Available data:

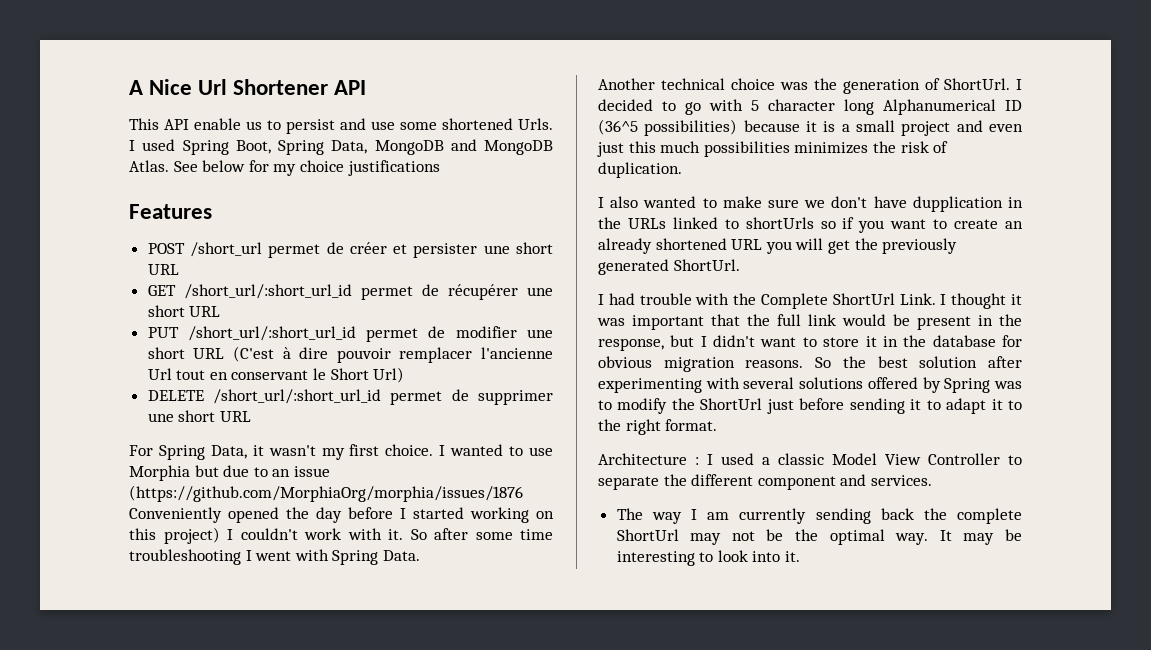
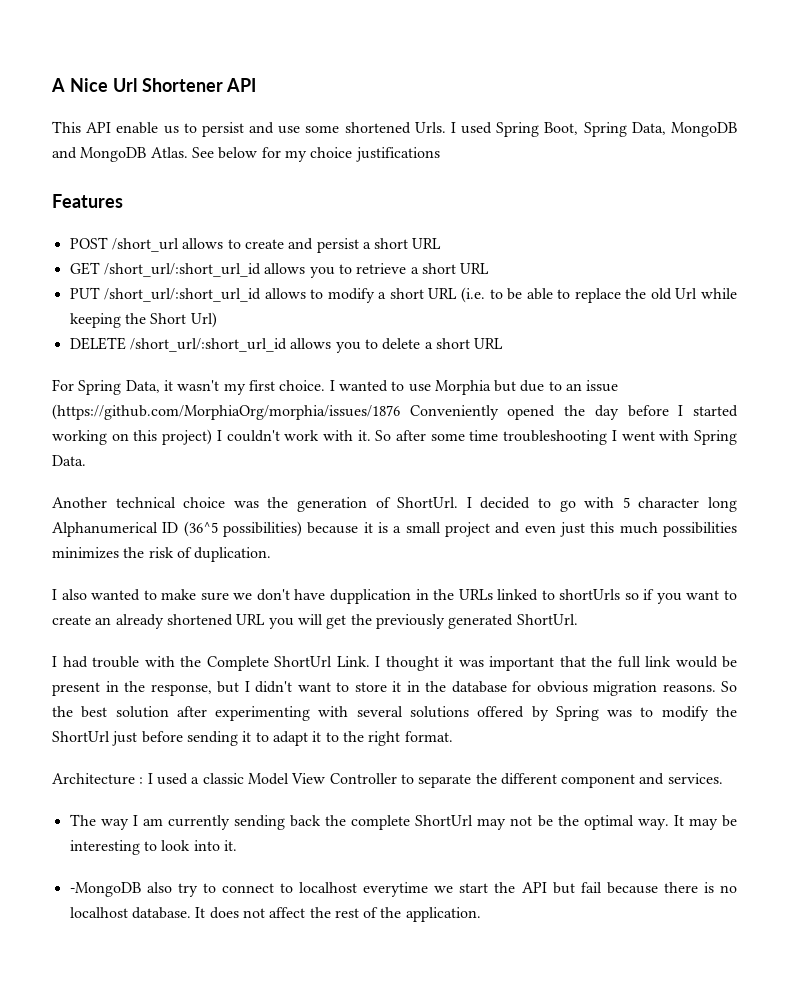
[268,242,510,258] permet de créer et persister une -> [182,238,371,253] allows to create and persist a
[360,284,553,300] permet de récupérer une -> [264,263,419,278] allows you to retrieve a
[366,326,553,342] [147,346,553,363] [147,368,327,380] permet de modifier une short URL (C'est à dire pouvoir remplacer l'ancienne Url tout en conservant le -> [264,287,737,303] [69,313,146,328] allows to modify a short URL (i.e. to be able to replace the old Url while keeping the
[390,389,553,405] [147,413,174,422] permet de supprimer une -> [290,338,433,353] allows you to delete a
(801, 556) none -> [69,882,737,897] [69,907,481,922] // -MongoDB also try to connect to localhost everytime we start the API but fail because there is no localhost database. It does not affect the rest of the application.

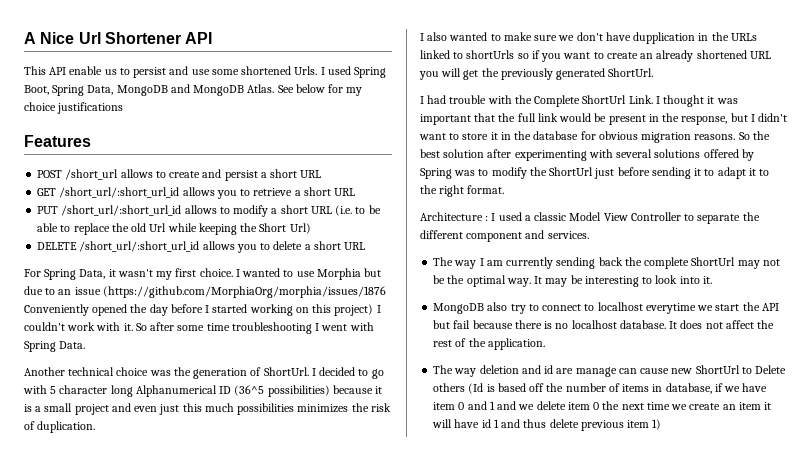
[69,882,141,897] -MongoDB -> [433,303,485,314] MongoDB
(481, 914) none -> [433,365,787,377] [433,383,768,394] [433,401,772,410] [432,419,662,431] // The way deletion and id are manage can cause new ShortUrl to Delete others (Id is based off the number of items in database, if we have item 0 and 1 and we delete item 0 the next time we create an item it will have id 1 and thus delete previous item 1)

Activity: Repeat the data exactly. Pictures should not appear.

Result of the exercise:
[268,242,510,258] permet de créer et persister une -> [182,238,371,253] allows to create and persist a
[360,284,553,300] permet de récupérer une -> [264,263,419,278] allows you to retrieve a
[366,326,553,342] [147,346,553,363] [147,368,327,380] permet de modifier une short URL (C'est à dire pouvoir remplacer l'ancienne Url tout en conservant le -> [264,287,737,303] [69,313,146,328] allows to modify a short URL (i.e. to be able to replace the old Url while keeping the
[390,389,553,405] [147,413,174,422] permet de supprimer une -> [290,338,433,353] allows you to delete a
(801, 556) none -> [69,882,737,897] [69,907,481,922] // -MongoDB also try to connect to localhost everytime we start the API but fail because there is no localhost database. It does not affect the rest of the application.

[69,882,141,897] -MongoDB -> [433,303,485,314] MongoDB
(481, 914) none -> [433,365,787,377] [433,383,768,394] [433,401,772,410] [432,419,662,431] // The way deletion and id are manage can cause new ShortUrl to Delete others (Id is based off the number of items in database, if we have item 0 and 1 and we delete item 0 the next time we create an item it will have id 1 and thus delete previous item 1)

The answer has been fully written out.